Thursday, March 16, 2006

Re: O Prec espanhol

No seu artigo no DN, "O Prec espanhol", Luciano Amaral afirma que os projectos politicos de Zapatero em Espanha, nomeadamente o seu apoio à autonomia da Catalunha, representam uma espécie de PREC espanhol, ou talvez de regresso à agitação dos anos 30, em ruptura com a "normalização democrática de 78".

Em primeiro lugar, há algo curioso com os "liberais-conservadores": quando se fala do federalismo europeu são "eurocépticos", defendendo que a Europa deve ser apenas uma área de comércio livre; quando se fala de politica norte-america, parecem ser defensores dos "direitos dos Estados" contra o governo federal; em assuntos municipais, defendem a autonomia fiscal dos múnicipios; mas, quando se fala das autonomias espanholas, tornam-se defensores do poder central contra as "comunidades autonómicas".

Embora os espanhois do ABC saibam muito melhor do que eu (que só lá fui duas vezes) qual o ambiente politico em Espanha, também duvido que a actual situação seja "muito diferente de 78 mas parecida com 36". Afinal, será que 78 era tão diferente de 36 como isso? Recorde-se que nessa altura oficiais de extrema-direita preparavam um golpe de estado (a Operação Galáxia); e, tendo como referência a série documental "A transição", parece-me que toda a gente em Espanha, nessa altura, receava um banho de sangue a qualquer momento.

Quanto a dizer que a "II República foi um regime afinal muito imperfeitamente democrático, em que a direita não podia ganhar eleições (quando as ganhou, logo foi impedida, por meios violentos, de assumir o poder)", não sei aonde Luciano Amaral se baseia - a direita espanhola ganhou as eleições de 1933 e governou, liderada por Alejandro Lerroux, até 1936 (o "bienio negro"). É verdade que houve um revolta dos mineiros das Astúrias contra o governo, mas essa revolta não o impediu de exercer o poder - foi rapidamente esmagada pela "Legião Estrangeira" (comandada por um tal de Francisco Franco), que, nos meses seguintes, levou a cabo centenas de execuções extra-judiciais. Se o governo conservador caiu, não foi por "meios violentos", mas porque, ao fim de dois anos de governo, os escandalos de corrupção em que se envolveu levaram à ruptura da coligação e à realização de novas eleições.

Já agora, diga-se que a vitória da direita em 1933 provavelmente só foi possível porque os anarquistas se abstiveram, em vez de, como era usual, darem um apoio implicito aos partidos de esquerda (o massacre de Casas Viejas em que o governo republicano de esquerda reprimiu uma revolta camponesa mandando incendiar as casas aonde os rebeldes se haviam refugiado levou os anarquistas a retirarem o seu apoio tácito à esquerda institucional).
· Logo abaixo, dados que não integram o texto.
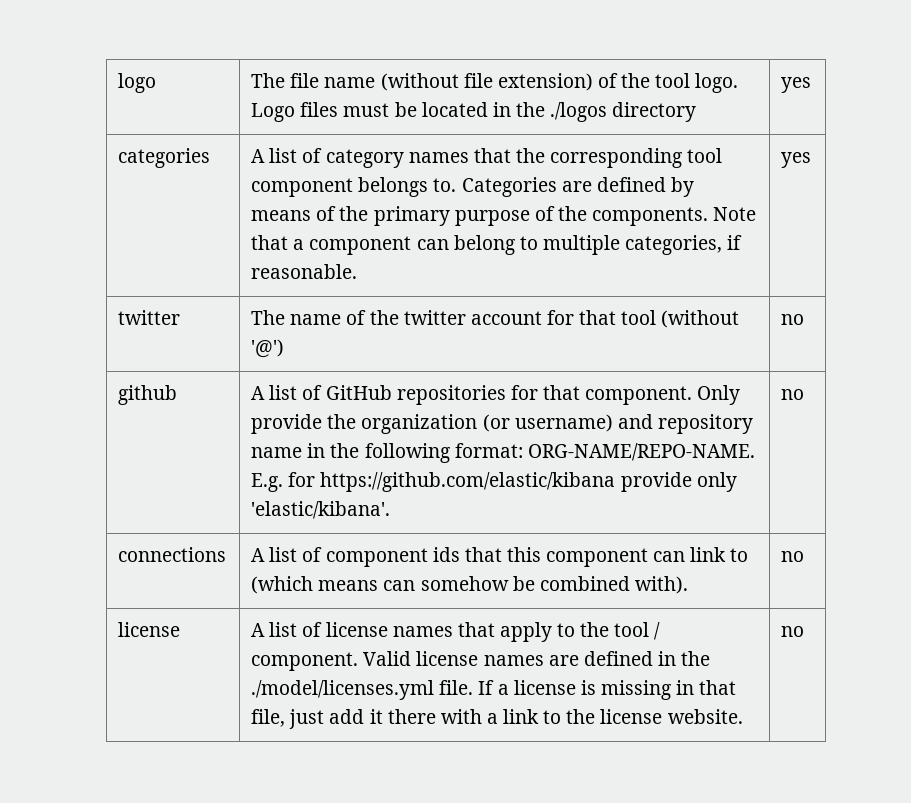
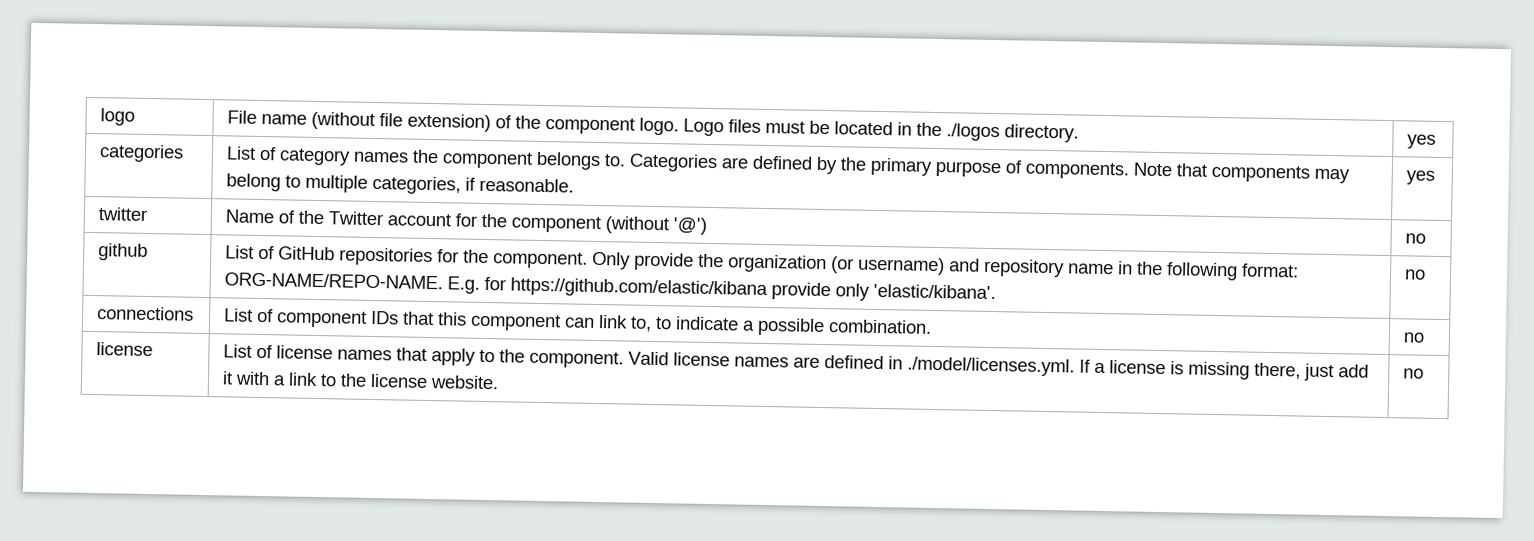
- logo | The file name (without file extension) of the tool logo. Logo files must be located in the ./logos directory | yes
+ logo | File name (without file extension) of the component logo. Logo files must be located in the ./logos directory. | yes
- categories | A list of category names that the corresponding tool component belongs to. Categories are defined by means of the primary purpose of the components. Note that a component can belong to multiple categories, if reasonable. | yes
+ categories | List of category names the component belongs to. Categories are defined by the primary purpose of components. Note that components may belong to multiple categories, if reasonable. | yes
- twitter | The name of the twitter account for that tool (without '@') | no
+ twitter | Name of the Twitter account for the component (without '@') | no
- github | A list of GitHub repositories for that component. Only provide the organization (or username) and repository name in the following format: ORG-NAME/REPO-NAME. E.g. for https://github.com/elastic/kibana provide only 'elastic/kibana'. | no
+ github | List of GitHub repositories for the component. Only provide the organization (or username) and repository name in the following format: ORG-NAME/REPO-NAME. E.g. for https://github.com/elastic/kibana provide only 'elastic/kibana'. | no
- connections | A list of component ids that this component can link to (which means can somehow be combined with). | no
+ connections | List of component IDs that this component can link to, to indicate a possible combination. | no
- A list of license names that apply to the tool / component.
+ List of license names that apply to the component.
- Valid license names are defined in the ./model/licenses.yml file. If a license is missing in that file, just add it there with a link to the license website.
+ Valid license names are defined in ./model/licenses.yml. If a license is missing there, just add it with a link to the license website.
Ou seja, se somarmos os espanhóis que eram contra o governo de direita com os que eram contra qualquer governo, Lerroux estaria provavelmente em minoria na sociedade espanhola. Além disso, o sistema eleitoral em vigor beneficiou a direita (o Partido Republicano Radical, de centro-direita, elegeu 104 deputados com 700.000 votos, enquanto o PSOE, com 1.700.000 votos, apenas elegeu 60).

Pelos vistos, se alguém "não podia ganhar eleições" e "quando ganhou, foi impedida de governar por meios violentos", foi a Frente Popular, que ganhou as eleições em Fevereiro de 1936 e em Julho sofreu o golpe militar que daria origem à Guerra Civil.